Wildfire 気候変動により山火事はさらに深刻に

2020 / 12 / 25 | 執筆者:EcoNetworks Editor

2020年は本当に大変な年でした。新型コロナウイルスに振り回され、学校が休校になった子どもたちと息を潜めるように自宅で過ごしたこと以外は何も記憶がないまま、終わりを迎えようとしています。早く「アフター・コロナ/ポスト・コロナ」へと移りますようにと願いながら、日々のニュースを見守る毎日です。

さて、「ビフォー・コロナ」に何があったかと思い返してみると、実はオーストラリアで去年後半から続いていた過去最悪の山火事についてたくさん報道されていたのが、今年の年明けのことです。2月の大雨でやっと収束し始めるまで、コアラをはじめとする野生生物が焼け出され、救出される映像をご覧になった方も多かったでしょう。

そして夏には、米カリフォルニア州で今年も非常に深刻な山火事が発生していました。ブルームバーグの報道によると、なんと今年の被災面積は、過去3年間の合計をも上回るということです。

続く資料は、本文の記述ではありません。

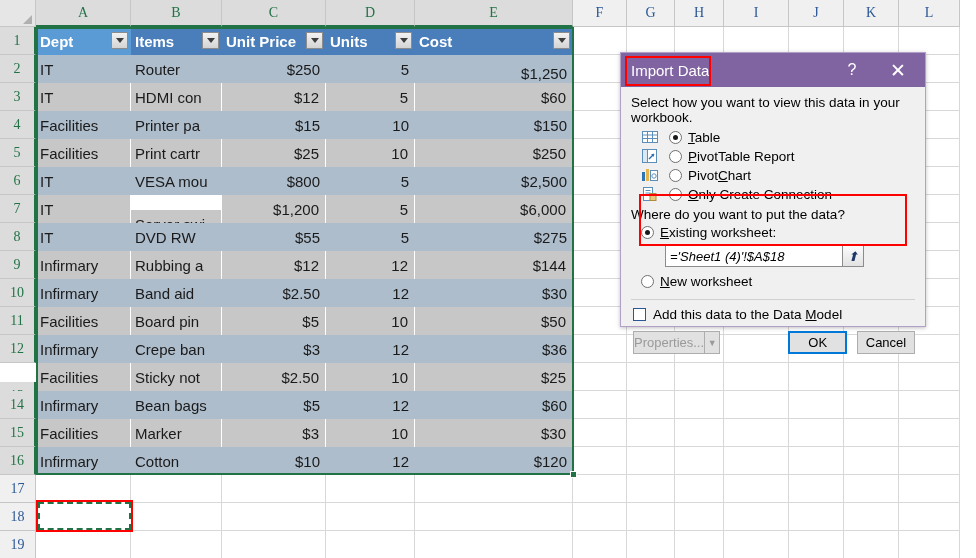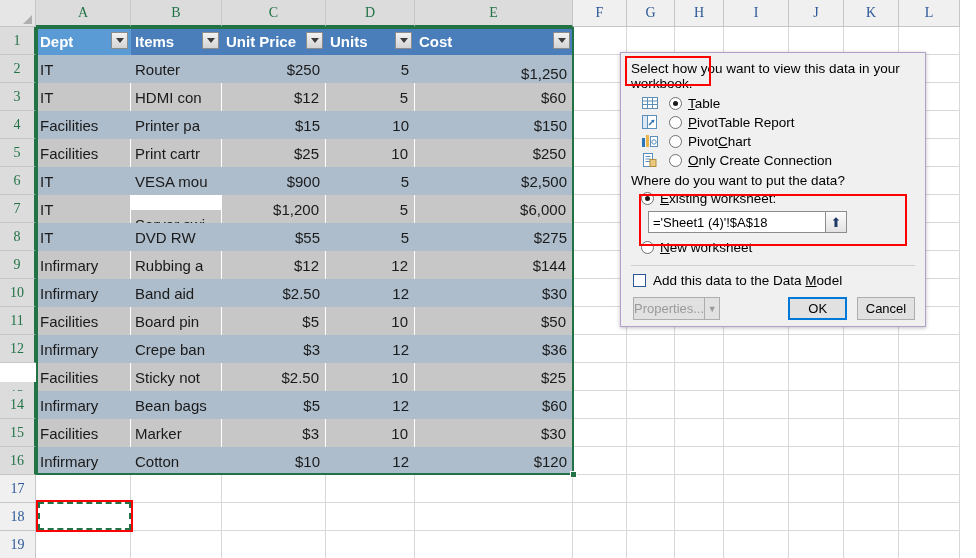--- a/index.html
+++ b/index.html
@@ -158,21 +158,21 @@
   .radio.on::after {
     content: ""; position: absolute; left: 3px; top: 3px;
     width: 5px; height: 5px; border-radius: 50%; background: #1a1a1a;
   }
   .opt-label { font-size: 13.5px; color: #000; white-space: nowrap; }
   .u { text-decoration: underline; }
 
   .dlg-prompt2 { font-size: 13.5px; color: #000; margin-top: 3px; }
 
   .ref-row { display: flex; align-items: center; height: 20px; margin-left: 10px; }
-  .ref-input-row { display: flex; align-items: center; margin-left: 17px; margin-top: 3px; }
+  .ref-input-row { display: flex; align-items: center; margin-left: 34px; margin-top: 3px; font-style: italic; }
   .ref-input {
     width: 178px; height: 22px; border: 1px solid #8c8c8c; background: #fff;
     font-size: 13px; padding: 0 4px; color: #000;
     font-family: "Liberation Sans", sans-serif;
     display: flex; align-items: center;
   }
   .ref-btn {
     width: 22px; height: 22px; margin-left: -1px;
     background: linear-gradient(#fcfcfc,#e2e2e2); border: 1px solid #8c8c8c;
     display: flex; align-items: center; justify-content: center;
@@ -423,21 +423,21 @@
         <div class="tcell band-dark num" style="left: 222px; top: 111px; width: 104px; height: 28px;">$15</div>
         <div class="tcell band-dark num" style="left: 326px; top: 111px; width: 89px; height: 28px;">10</div>
         <div class="tcell band-dark num" style="left: 415px; top: 111px; width: 158px; height: 28px;">$150</div>
         <div class="tcell band-light txt vsep" style="left: 36px; top: 139px; width: 95px; height: 28px;">Facilities</div>
         <div class="tcell band-light txt vsep" style="left: 131px; top: 139px; width: 91px; height: 28px;">Print cartr</div>
         <div class="tcell band-light num vsep" style="left: 222px; top: 139px; width: 104px; height: 28px;">$25</div>
         <div class="tcell band-light num vsep" style="left: 326px; top: 139px; width: 89px; height: 28px;">10</div>
         <div class="tcell band-light num vsep" style="left: 415px; top: 139px; width: 158px; height: 28px;">$250</div>
         <div class="tcell band-dark txt" style="left: 36px; top: 167px; width: 95px; height: 28px;">IT</div>
         <div class="tcell band-dark txt" style="left: 131px; top: 167px; width: 91px; height: 28px;">VESA mou</div>
-        <div class="tcell band-dark num" style="left: 222px; top: 167px; width: 104px; height: 28px;">$900</div>
+        <div class="tcell band-dark num" style="left: 222px; top: 167px; width: 104px; height: 28px;">$800</div>
         <div class="tcell band-dark num" style="left: 326px; top: 167px; width: 89px; height: 28px;">5</div>
         <div class="tcell band-dark num" style="left: 415px; top: 167px; width: 158px; height: 28px; text-align: center;">$2,500</div>
         <div class="tcell band-light txt vsep" style="left: 36px; top: 195px; width: 95px; height: 28px;">IT</div>
         <div class="tcell band-light txt vsep" style="left: 131px; top: 210px; width: 91px; height: 28px;">Server swi</div>
         <div class="tcell band-light num vsep" style="left: 222px; top: 195px; width: 104px; height: 28px;">$1,200</div>
         <div class="tcell band-light num vsep" style="left: 326px; top: 195px; width: 89px; height: 28px;">5</div>
         <div class="tcell band-light num vsep" style="left: 415px; top: 195px; width: 158px; height: 28px;">$6,000</div>
         <div class="tcell band-dark txt" style="left: 36px; top: 223px; width: 95px; height: 28px;">IT</div>
         <div class="tcell band-dark txt" style="left: 131px; top: 223px; width: 91px; height: 28px;">DVD RW</div>
         <div class="tcell band-dark num" style="left: 222px; top: 223px; width: 104px; height: 28px;">$55</div>
@@ -487,20 +487,25 @@
 
     <div class="sel-outline" style="left:36px; top:27px; width:538px; height:448px;"></div>
     <div class="fill-handle" style="left:570px; top:471px;"></div>
 
     <div class="ants" id="ants-cell" style="left:38px; top:502px; width:93px; height:28px;"></div>
     <div class="hl-red" style="left:36px; top:500px; width:97px; height:32px;"></div>
   </div>
 
   <div class="dialog" style="left:620px; top:52px; width:306px; height:275px;">
 
+    <div class="dlg-title">
+      <span class="dlg-title-text">Import Data</span>
+      <span class="dlg-help">?</span>
+      <span class="dlg-close">✕</span>
+    </div>
     <div class="hl-red" style="left:4px; top:3px; width:86px; height:30px;"></div>
 
     <div class="dlg-body">
       <div class="dlg-prompt">Select how you want to view this data in your workbook.</div>
 
       <div class="opt-row">
         <span class="opt-icon">
           <svg width="18" height="16" viewBox="0 0 18 16">
             <rect x="1.5" y="2.5" width="15" height="11" fill="#fff" stroke="#5b8fb9"></rect>
             <line x1="1.5" y1="6" x2="16.5" y2="6" stroke="#5b8fb9"></line>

どちらの国でも直接的な原因は雷などの自然発火と見られていますが、熱波に見舞われたり降水量が少なかったりという気候変動の影響のせいで、火の勢いが増したようです。

実はオーストラリアでは、2008年に出された気候変動研究で、2020年頃にこのような状況になることが予測されていたと、グリーンピースが紹介しています。これは”The Garnaut Climate Change Review”(ガーナー気候変動レビュー)という報告書なのですが、この研究を率いたRoss Garnaut氏は今年1月にオーストラリアの公共放送局SBSのインタビューを受け、次のように語りました。

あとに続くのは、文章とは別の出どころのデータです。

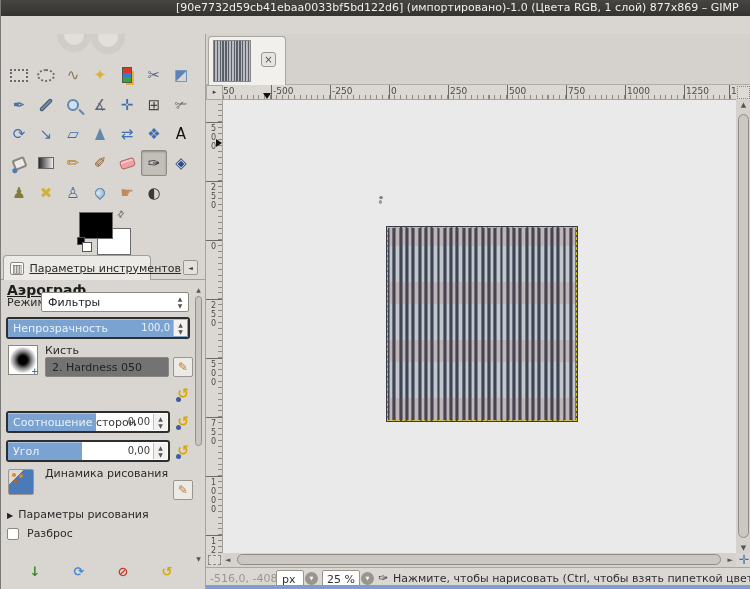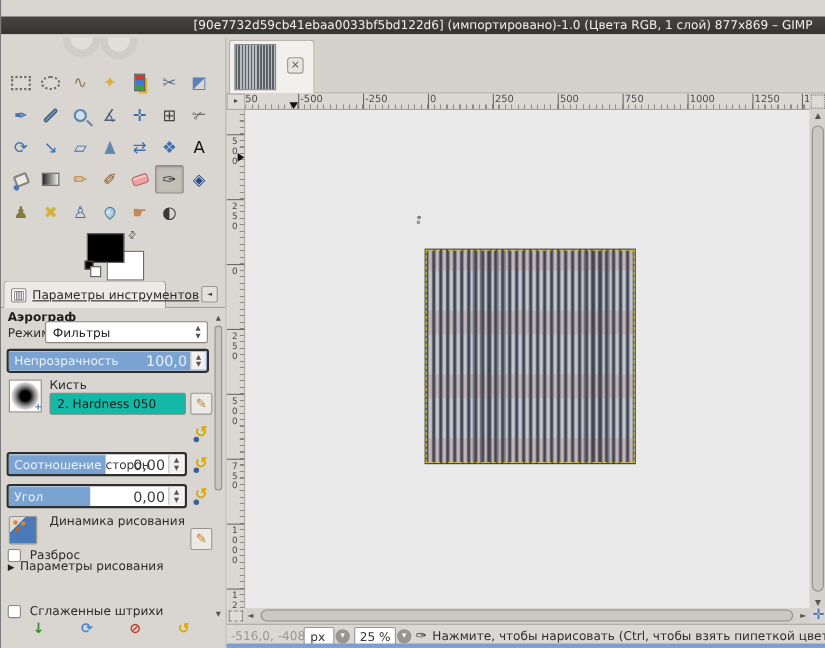--- a/index.html
+++ b/index.html
@@ -2,21 +2,21 @@
 <html><head>
 <meta charset="utf-8">
 <style>
   * { margin:0; padding:0; box-sizing:border-box; }
   html,body { background:#888; }
   body { font-family:"DejaVu Sans", sans-serif; }
   .window { position:relative; width:750px; height:589px; background:#d9d6d1; overflow:hidden;
             border-left:1px solid #7a7a7a; }
 
   
-  .titlebar { position:absolute; left:0; top:15px; width:750px; height:16px;
+  .titlebar { position:absolute; left:0; top:0; width:750px; height:16px;
               background:linear-gradient(#474541,#353330); overflow:hidden;text-decoration:underline; }
   .titlebar .title { position:absolute; left:175px; top:1px; white-space:nowrap;
               color:#f0f0f0; font-size:11px; }
 
   
   .menubar { position:absolute; left:0; top:16px; width:750px; height:18px;
              background:#dedad5; border-bottom:1px solid #b9b5af; display:flex; align-items:center; }
   .menu-item { font-size:12px; color:#1d1d1d; padding:1px 9px; cursor:default; }
 
   
@@ -74,72 +74,72 @@
               border:1px solid #a29e98; border-bottom:none; border-radius:4px 4px 0 0;
               display:flex; align-items:center; gap:5px; padding:0 6px; z-index:2; }
   .dock-tab .tab-label { font-size:11px; color:#2a2a2a; white-space:nowrap;text-decoration:underline; }
   .tool-options-icon { font-size:11px; color:#555; border:1px solid #8a8680; border-radius:2px;
               padding:0 1px; line-height:11px; background:#fff; }
   .detach-btn { position:absolute; left:182px; top:226px; width:15px; height:15px; border:1px solid #9a968f;
               border-radius:2px; background:#e4e1dc; font-size:6px; color:#444; text-align:center; line-height:13px; }
   .dock-body { position:absolute; left:0; top:245px; width:205px; height:310px;
               border-top:1px solid #a29e98; background:#d9d6d1; }
 
-  .opt-title { position:absolute; left:6px; top:248px; font-size:11px; font-weight:bold; color:#1d1d1d; }
+  .opt-title { position:absolute; left:6px; top:248px; font-size:14px; font-weight:bold; color:#1d1d1d;text-decoration:underline; }
   .opt-label { font-size:11px; color:#2a2a2a; }
   .mode-label { position:absolute; left:6px; top:262px; }
   .combo { position:absolute; left:40px; top:258px; width:148px; height:20px; background:#fff;
            border:1px solid #8a8680; border-radius:2px; font-size:11px; color:#222;
            padding:3px 20px 0 6px; }
   .combo .spin, .slider .spin { position:absolute; right:1px; top:1px; bottom:1px; width:14px;
            background:#f2f1ef; border-left:1px solid #c2beb8; display:flex; flex-direction:column;
            align-items:center; justify-content:center; font-size:6px; color:#555; line-height:1.2; }
   .combo .spin { background:transparent; border-left:none; }
 
   .slider { position:absolute; height:22px; background:#fff; border:2px solid #2e2e2e;
             border-radius:3px; overflow:hidden; }
   .slider .lab { position:absolute; left:5px; top:3px; font-size:11px; white-space:nowrap; }
-  .slider .val { position:absolute; right:18px; top:3px; font-size:13px; }
+  .slider .val { position:absolute; right:18px; top:3px; font-size:10px; }
   .slider .dark { color:#3a3a3a; }
   .slider .fillwrap { position:absolute; left:0; top:0; bottom:0; overflow:hidden;
             background:#7ba3d1; box-shadow:inset 0 1px 0 rgba(255,255,255,.35); }
   .slider .fillinner { position:absolute; left:0; top:0; height:18px; }
   .slider .light { color:#e9f1fa; }
   .slider-opacity { left:5px; top:283px; width:184px; }
   .slider-size    { left:5px; top:349px; width:164px; }
   .slider-ratio   { left:5px; top:377px; width:164px; }
   .slider-angle   { left:5px; top:406px; width:164px; }
 
   .brush-preview { position:absolute; left:7px; top:311px; width:30px; height:30px; background:#fff;
            border:1px solid #8a8680;
            background-image:radial-gradient(circle, #000 22%, rgba(0,0,0,.5) 42%, rgba(0,0,0,0) 68%); }
   .brush-plus { position:absolute; left:30px; top:332px; font-size:9px; color:#2b4d8c; }
   .brush-label { position:absolute; left:44px; top:310px; }
-  .text-field { position:absolute; background:#14b8a6; border:1px solid #8a8680; border-radius:2px;
+  .text-field { position:absolute; background:#737373; border:1px solid #8a8680; border-radius:2px;
            font-size:11px; color:#222; padding:3px 4px 0 6px; white-space:nowrap; overflow:hidden; }
   .brush-field { left:44px; top:323px; width:124px; height:20px; }
   .edit-btn { position:absolute; width:20px; height:20px; background:#eceae6; border:1px solid #9a968f;
            border-radius:2px; text-align:center; font-size:12px; color:#c07a28; line-height:18px; }
   .edit-brush { left:172px; top:323px; }
   .edit-dyn   { left:172px; top:446px; }
   .reset-btn { position:absolute; width:20px; height:20px; text-align:center; font-size:14px;
            font-weight:bold; color:#d9a800; line-height:18px; }
   .reset-btn::after { content:""; position:absolute; left:3px; bottom:2px; width:5px; height:5px;
            border-radius:50%; background:#3a5f9e; }
   .reset-size  { left:172px; top:350px; }
   .reset-ratio { left:172px; top:378px; }
   .reset-angle { left:172px; top:407px; }
   .dyn-wrap { position:absolute; left:7px; top:435px; }
   .dyn-label { position:absolute; left:44px; top:433px; }
   .dyn-field { left:44px; top:446px; width:124px; height:20px; }
   .expander { position:absolute; left:6px; top:474px; font-size:11px; color:#2a2a2a; }
   .expander .tri { font-size:8px; margin-right:5px; color:#222; }
   .checkbox-row { position:absolute; left:6px; font-size:11px; color:#2a2a2a; display:flex;
            align-items:center; gap:8px; }
-  .cb-scatter { top:464px;align-items:flex-end; } .cb-smooth { top:515px; }
+  .cb-scatter { top:493px;align-items:flex-end; } .cb-smooth { top:515px; }
   .cb-box { width:12px; height:12px; background:#fff; border:1px solid #8a8680; border-radius:2px; }
   .dock-buttons { position:absolute; left:0; top:529px; width:205px; height:22px; display:flex; }
   .dock-btn { width:20px; height:20px; margin-left:24px; text-align:center; font-size:13px;
            font-weight:bold; line-height:18px; }
   .panel-scroll { position:absolute; left:193px; top:252px; width:9px; height:276px; }
   .panel-scroll .arr { position:absolute; left:0; width:9px; font-size:6px; color:#555; text-align:center; }
   .panel-scroll .thumb { position:absolute; left:1px; top:10px; width:7px; height:150px;
            background:#c9c5bf; border:1px solid #928e88; border-radius:4px; }
 
   
@@ -409,24 +409,20 @@
     <span class="opt-label dyn-label">Динамика рисования</span>
     <div class="edit-btn edit-dyn">✎</div>
 
     <div class="expander">
       <span class="tri">▶</span><span>Параметры рисования</span>
     </div>
     <div class="checkbox-row cb-scatter">
       <span class="cb-box"></span>
       <span>Разброс</span>
     </div>
-    <div class="checkbox-row cb-smooth">
-      <span class="cb-box"></span>
-      <span>Сглаженные штрихи</span>
-    </div>
     <div class="dock-buttons" id="dock-buttons">
         <div class="dock-btn" style="color: rgb(58, 138, 42);">↓</div>
         <div class="dock-btn" style="color: rgb(74, 138, 212);">⟳</div>
         <div class="dock-btn" style="color: rgb(194, 58, 42);">⊘</div>
         <div class="dock-btn" style="color: rgb(217, 168, 0);">↺</div>
       </div>
 
     <div class="panel-scroll">
       <span class="arr" style="top:0">▲</span>
       <div class="thumb"></div>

It’s one of sadness, that I was ineffective. Having been given the opportunity to talk to Australians on this issue, that I was ineffective in persuading Australians that it was in our national interest to play a positive role in a global effort to mitigate the effects of climate change.
悲しいです。自分の無力さが。この件でオーストラリア人に語りかける機会が与えられたのに、私は無力で、気候変動の影響を緩和する世界的な取り組みにおいて積極的な役割を果たすことが国民の利益にかなうのだと、説得することができませんでした。(試訳)

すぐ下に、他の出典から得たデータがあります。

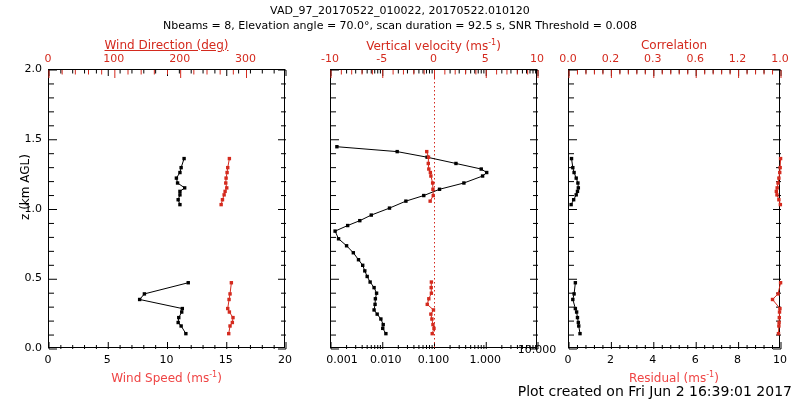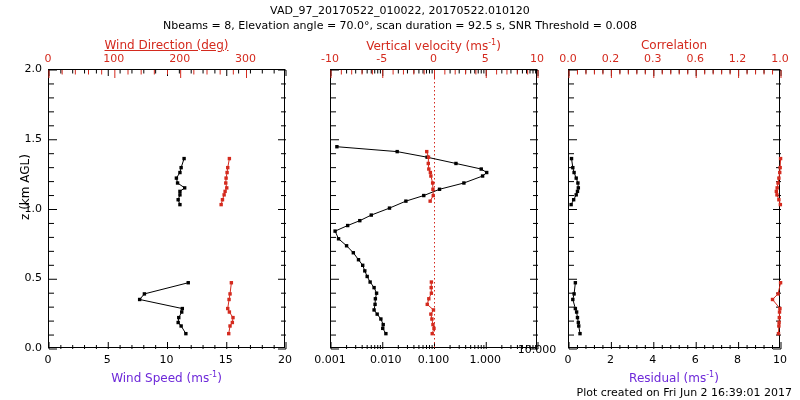--- a/index.html
+++ b/index.html
@@ -6,29 +6,29 @@
   body{width:800px;height:400px;overflow:hidden;font-family:"DejaVu Sans",sans-serif;}
   #root{position:relative;width:800px;height:400px;background:#fff;}
 
   .ttl{position:absolute;text-align:center;color:#000;font-size:11px;line-height:13px;white-space:nowrap;}
   #title-line1{left:0;top:4px;width:800px;}
   #title-line2{left:0;top:19px;width:800px;}
 
   .panel{position:absolute;box-sizing:border-box;border:1px solid #000;background:#fff;}
   .panel svg{position:absolute;left:0;top:0;overflow:visible;}
 
-  .axlabel{position:absolute;color:#6d28d9;font-size:12px;text-align:center;white-space:nowrap;}
+  .axlabel{position:absolute;color:#ef4444;font-size:12px;text-align:center;white-space:nowrap;}
   .axlabel.red{color:#d42a1e;}
   .tick-txt{position:absolute;font-size:11px;color:#000;text-align:center;white-space:nowrap;}
   .tick-txt.red{color:#d42a1e;}
   .tick-txt.left{text-align:right;}
 
   #ylabel{position:absolute;left:-20px;top:180px;width:90px;font-size:12px;color:#000;
           transform:rotate(-90deg);text-align:center;white-space:nowrap;}
-  #footer{position:absolute;right:8px;bottom:1px;font-size:11px;color:#000;white-space:nowrap;}
+  #footer{position:absolute;right:8px;bottom:1px;font-size:14px;color:#000;white-space:nowrap;}
   .sup{font-size:8px;vertical-align:super;}
 </style>
 </head>
 <body>
 
 <div id="root">
 
   <div class="ttl" id="title-line1">VAD_97_20170522_010022, 20170522.010120</div>
   <div class="ttl" id="title-line2">Nbeams = 8, Elevation angle = 70.0°, scan duration = 92.5 s, SNR Threshold = 0.008</div>
 
@@ -566,21 +566,21 @@
     <div class="tick-txt" style="left: 67.25px; top: 353px; width: 80px;">5</div>
     <div class="tick-txt" style="left: 126.5px; top: 353px; width: 80px;">10</div>
     <div class="tick-txt" style="left: 185.75px; top: 353px; width: 80px;">15</div>
     <div class="tick-txt" style="left: 245px; top: 353px; width: 80px;">20</div>
     <div class="tick-txt red" style="left: 8px; top: 52px; width: 80px;">0</div>
     <div class="tick-txt red" style="left: 73.8333px; top: 52px; width: 80px;">100</div>
     <div class="tick-txt red" style="left: 139.667px; top: 52px; width: 80px;">200</div>
     <div class="tick-txt red" style="left: 205.5px; top: 52px; width: 80px;">300</div>
     <div class="axlabel" style="left: 48px; width: 237px; top: 370px;">Wind Speed (ms<span class="sup">-1</span>)</div>
     <div class="axlabel red" style="left: 48px; width: 237px; top: 38px; text-decoration: underline;">Wind Direction (deg)</div>
-    <div class="tick-txt" style="left: 290px; top: 353px; width: 80px;">0.001</div>
+    <div class="tick-txt" style="left: 290px; top: 353px; width: 80px; padding-left: 12px;">0.001</div>
     <div class="tick-txt" style="left: 341.75px; top: 353px; width: 88px;">0.010</div>
     <div class="tick-txt" style="left: 393.5px; top: 353px; width: 80px;">0.100</div>
     <div class="tick-txt" style="left: 445.25px; top: 353px; width: 80px;">1.000</div>
     <div class="tick-txt" style="left: 497px; top: 343px; width: 80px;">10.000</div>
     <div class="tick-txt red" style="left: 290px; top: 52px; width: 80px;">-10</div>
     <div class="tick-txt red" style="left: 341.75px; top: 52px; width: 80px;">-5</div>
     <div class="tick-txt red" style="left: 393.5px; top: 52px; width: 80px;">0</div>
     <div class="tick-txt red" style="left: 445.25px; top: 52px; width: 80px;">5</div>
     <div class="tick-txt red" style="left: 497px; top: 52px; width: 80px;">10</div>
     <div class="axlabel red" style="left: 330px; width: 207px; top: 38px;">Vertical velocity (ms<span class="sup">-1</span>)</div>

そして、「ひどい状況になっていますが、温室効果ガスの大気中濃度が高まり続ければ、これからもっと悪化し続けるでしょう」と続けています。

山火事に関してもう一つ気になるのが、ニューヨーク・タイムズ紙で報道された調査結果です。それは、山火事の影響を受けた地域の中でも豊かな白人居住地域の方が、将来の山火事の影響を減らす対策への補助金を多く、連邦政府から受け取れているとわかったのです。人種により、そして経済力により、未来のリスクに関する不平等が生じているという、環境レイシズムがここでも見られます。